# Reheating pasta with garlic and oil.  Need some advice.



## worktogthr (Dec 10, 2015)

Not sure if this belongs in this section so maybe it will get moved.  Probably belongs in an italian cooking forum, but I know a lot of people here have a wealth of knowledge about all kinds of food service, catering, and just cooking in general so i figured I'd try here first.

For two upcoming parties I have been asked to make Spaghetti (or Pasta) with garlic and oil.  A very simple dish that I make often and all of my family enjoys.  The problem is, I will not be able to cook it to order because in one case I am not even attending the party and in the other, all the food will be heated and put in sternos.

I have made many pasta dishes before ahead of time and reheated for parties, but those have mostly been casserole typed pasta dishes (baked ziti, Lasagna, stuffed shells, etc.)  All have those have a large amount of sauce which keeps all the other ingredients from drying out.  What puzzles me about reheating this dish is the relatively small amount of sauce in the dish.  Basically when all is said and done, a pound of pasta is only coated with 1/2 cup of extra virgin olive oil and 1/4 of salty pasta water (plus spices).  The sauce (really more of an infused oil) coats the pasta.  

Would doubling or tripling the amount of sauce in the recipe for a pound of pasta leave enough moisture in a  covered foil pan to reheat it without drying out?  Or would reheating it this way turn the pasta to mush?

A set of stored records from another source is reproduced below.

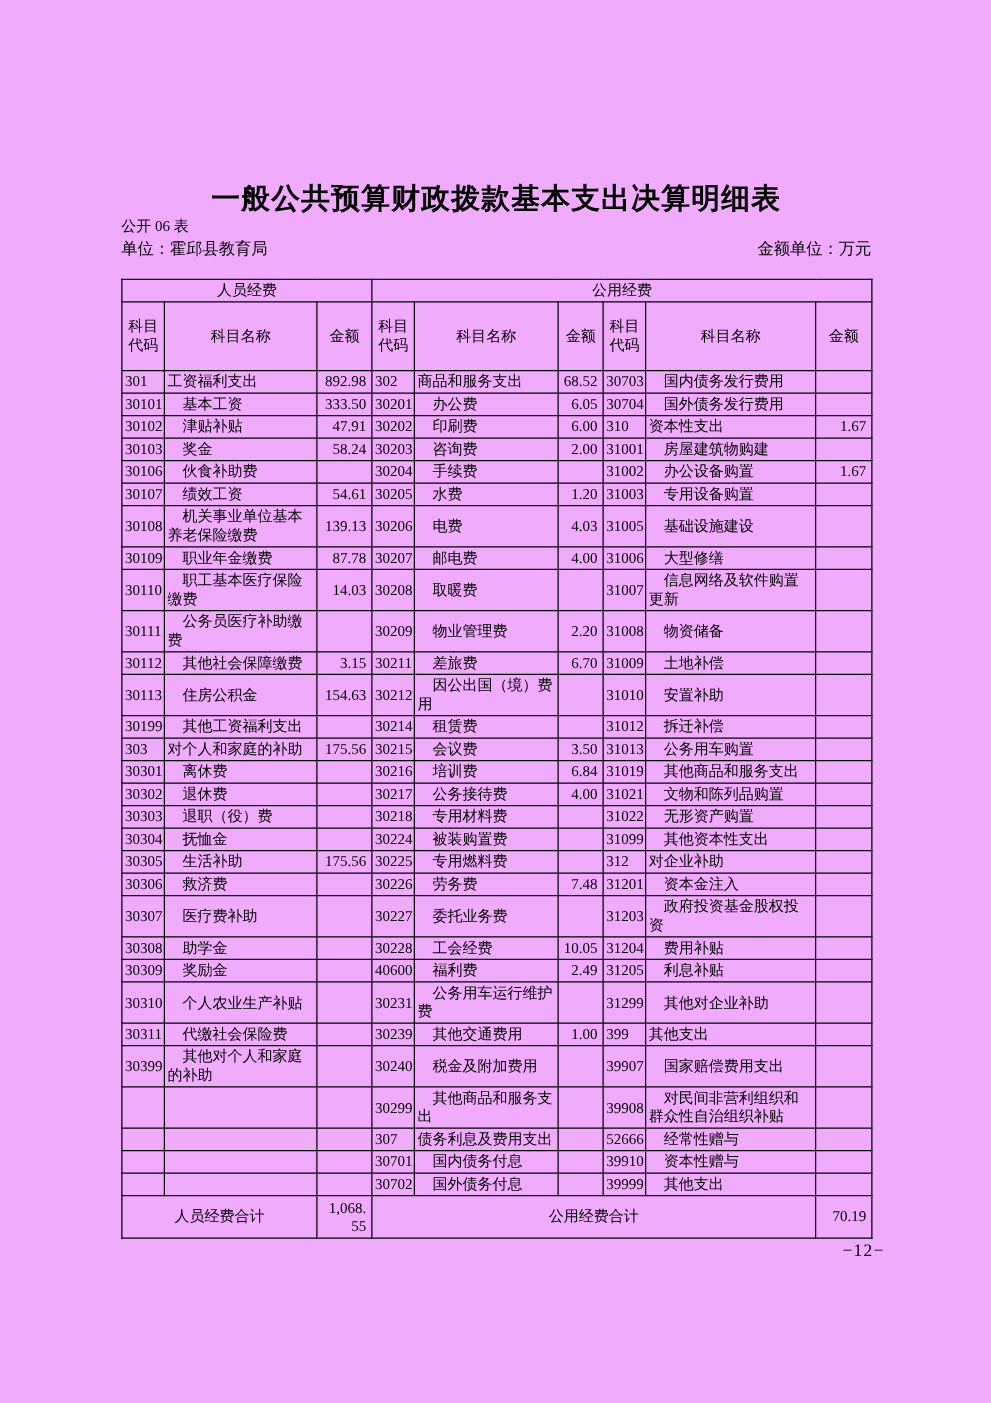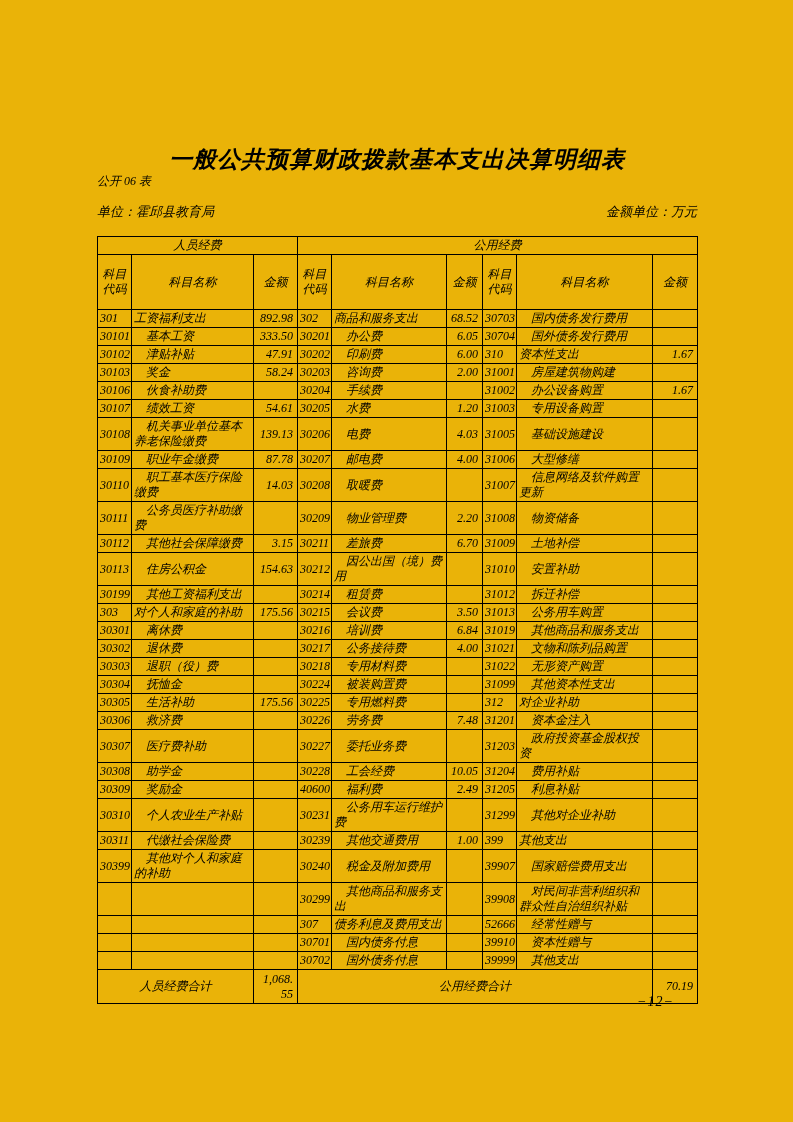"一般公共预算财政拨款基本支出决算明细表" .page { background: #eab308 -> #f0abfc; font-style: italic -> none }
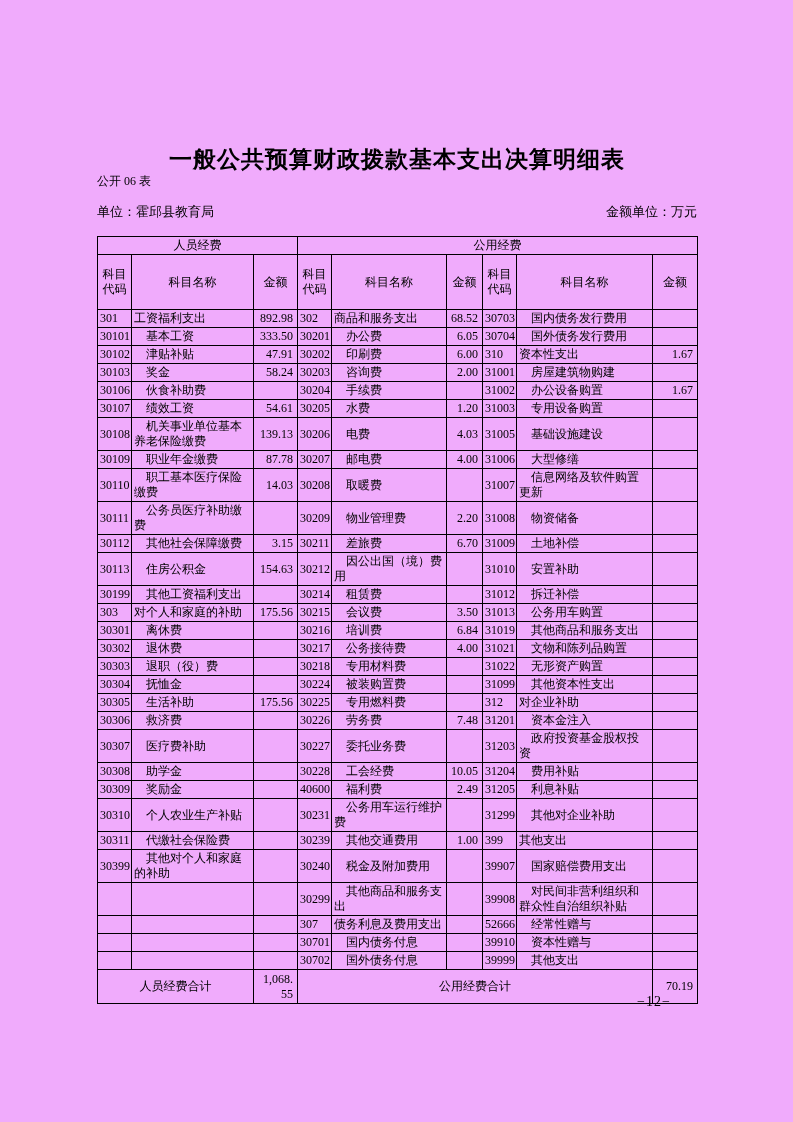"单位：霍邱县教育局" .meta-row { margin-top: 16px -> 3px }
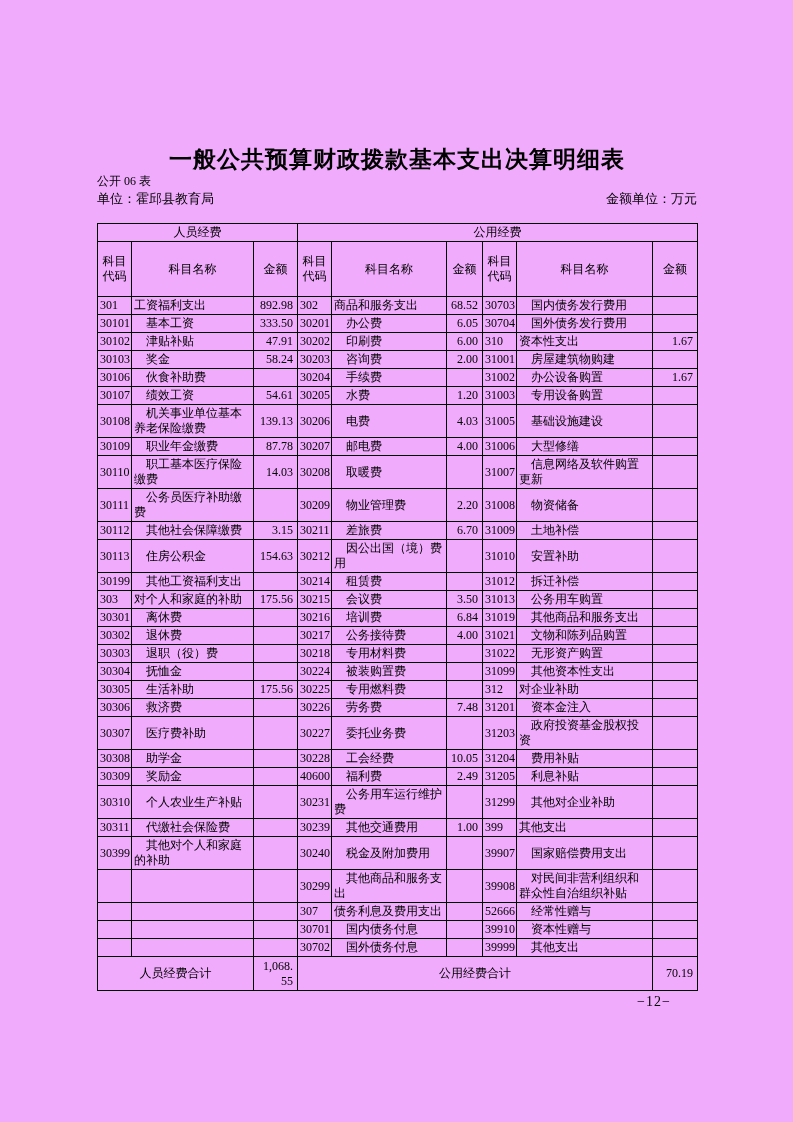"−12−" .page-number { left: 637px -> 674px }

Any help would be greatly appreciated.  Thanks in advance.

-Chris


----------



## travisty (Dec 10, 2015)

I have worked in many restaurants and for a catering company too, and it is common practice to make pasta ahead of time like that and either uncoated tor coated like you mentioned there is one method which is commonly used that I like the results the best. Cook your pasta and give it a cold water bath to stop the cooking, then let it air dry just a bit until it is no longer wet. Now you can either coat with your "dressing" first, or I would personally just sauce right before service and pac it dry.

Once the pasta has come down stick it into a vac seal bag and seal her up! the next day you can throw it (still sealed in the bag) into a boiling bath to reheat or if you get your sauce warm enough you can just pour it over the cooked pasta and mix.


----------